*** Opening RECORDS PROVIDED ***

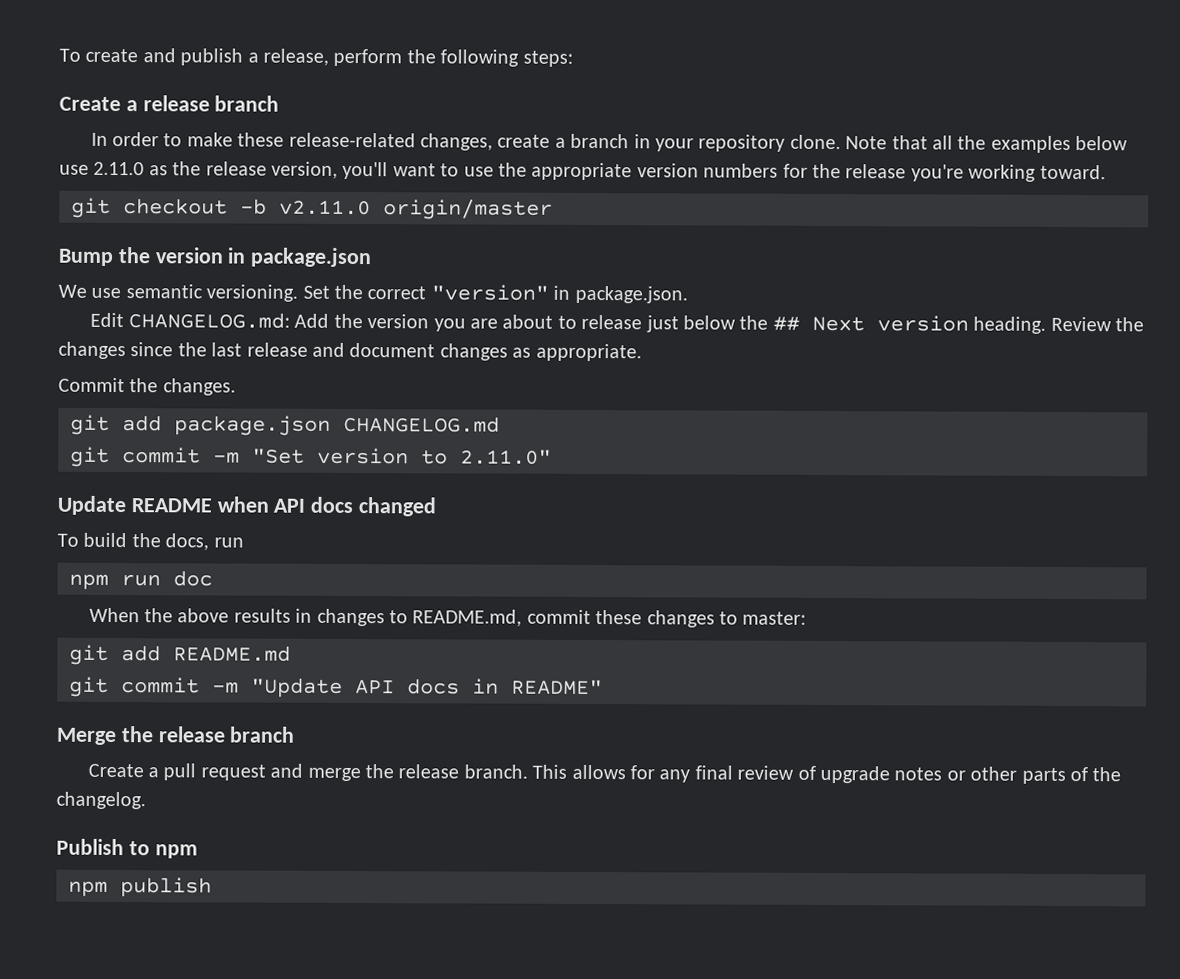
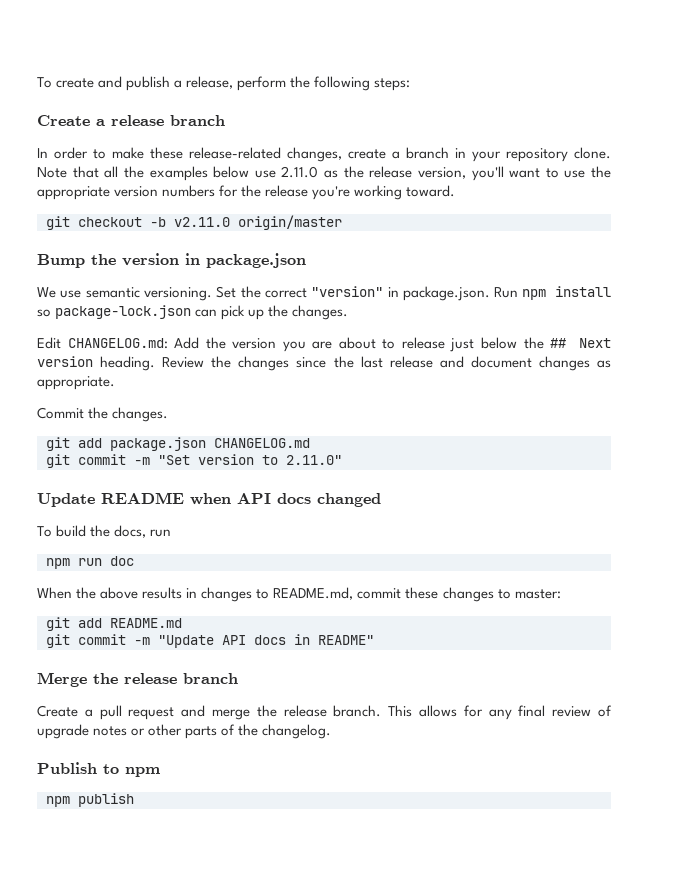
(688, 294) none -> [494,286,611,300] [37,305,349,320] Run npm install so package-lock.json can pick up the changes.

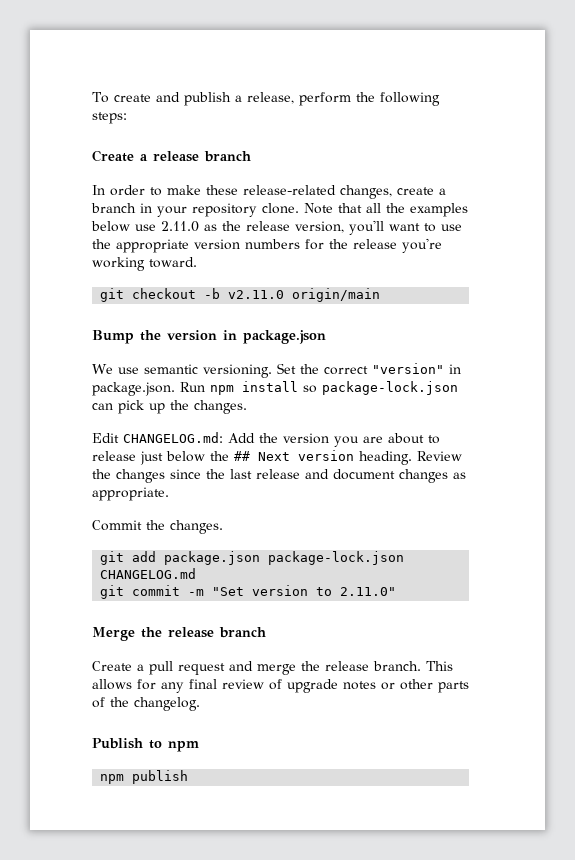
[238,215,342,230] origin/master -> [292,288,381,302] origin/main
(206, 444) none -> [268,551,405,565] package-lock.json
[37,492,381,507] [37,525,172,538] [46,556,134,569] [37,587,561,602] [46,617,182,631] [46,634,374,648] // Update README when API docs changed // To build the docs, run // npm run doc // When the above results in changes to README.md, commit these changes to master: // git add README.md // git commit -m "Update API docs in README" -> (397, 591) none

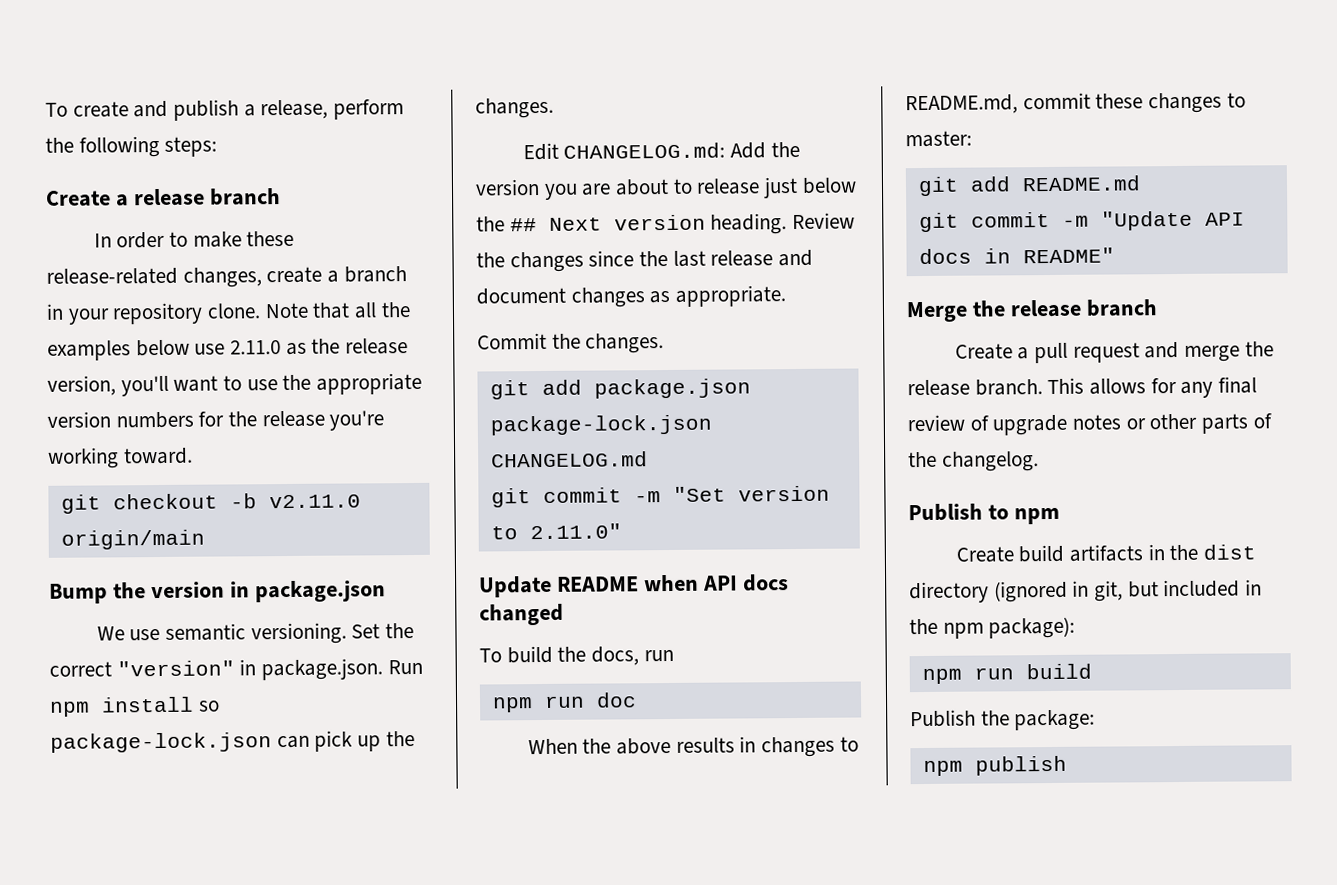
(397, 591) none -> [479,574,789,598] [479,603,564,626] [479,645,674,666] [491,692,637,713] [527,736,859,758] [905,92,1246,115] [905,130,972,148] [917,175,1141,197] [918,210,1245,233] [918,247,1115,265] // Update README when API docs changed // To build the docs, run // npm run doc // When the above results in changes to README.md, commit these changes to master: // git add README.md // git commit -m "Update API docs in README"
(199, 746) none -> [955,544,1256,563] [909,579,1263,604] [909,616,1076,639] [921,663,1092,685] [910,709,1096,731] // Create build artifacts in the dist directory (ignored in git, but included in the npm package): // npm run build // Publish the package:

*** Closing RECORDS PROVIDED ***

# [TASK TO CARRY OUT]
Reproduce each line of the material that mentions "Update".

# [FINISHED EXERCISE]
[37,492,381,507] [37,525,172,538] [46,556,134,569] [37,587,561,602] [46,617,182,631] [46,634,374,648] // Update README when API docs changed // To build the docs, run // npm run doc // When the above results in changes to README.md, commit these changes to master: // git add README.md // git commit -m "Update API docs in README" -> (397, 591) none
(397, 591) none -> [479,574,789,598] [479,603,564,626] [479,645,674,666] [491,692,637,713] [527,736,859,758] [905,92,1246,115] [905,130,972,148] [917,175,1141,197] [918,210,1245,233] [918,247,1115,265] // Update README when API docs changed // To build the docs, run // npm run doc // When the above results in changes to README.md, commit these changes to master: // git add README.md // git commit -m "Update API docs in README"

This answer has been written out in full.